I was in Sainsburys again yesterday and I see that the offer on La Patrie has now changed from 2 for £10, to a single bottle "half price" deal - reduced from £11.99 to £5.99. Which, as I said in my earlier comment, would be a fair, and good value, price for it - if they weren't still pretending that it's "real" value was twice that.
ReplyDeleteIncidentally, if this article - or the offer itself - has piqued an interest supermarkets and their pricing policies (as it has, for instance for the good people on the Canal World chat forum, of all places:
http://www.canalworld.net/forums/index.php?showtopic=43304&pid=796215&st=0&)
then here's an interesting piece from the LRB by the thoroughly estimable John Lanchester.

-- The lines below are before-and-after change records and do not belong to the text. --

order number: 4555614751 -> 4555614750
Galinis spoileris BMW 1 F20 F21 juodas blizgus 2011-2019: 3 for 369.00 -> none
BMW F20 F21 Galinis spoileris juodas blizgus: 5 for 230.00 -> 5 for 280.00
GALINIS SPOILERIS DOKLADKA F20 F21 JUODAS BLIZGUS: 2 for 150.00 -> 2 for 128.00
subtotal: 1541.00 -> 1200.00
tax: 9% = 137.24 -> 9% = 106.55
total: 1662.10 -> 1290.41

http://www.lrb.co.uk/v28/n12/john-lanchester/the-price-of-pickles
Not that I'm suggesting that a single questionable wine deal puts Sainsburys quite in the Walmart league...
Just drinking one now - £6 'half price' at Dalston Sainsbury's. I've been to the region and have fond memories of Cahors, and this is a fairly good example, and well worth £6. I'd say I wouldn't feel robbed at £7.50 but would at £12...
ReplyDeleteIt was the only bottle left and one of the better half price deals. There are some real shockers, particularly at Tesco.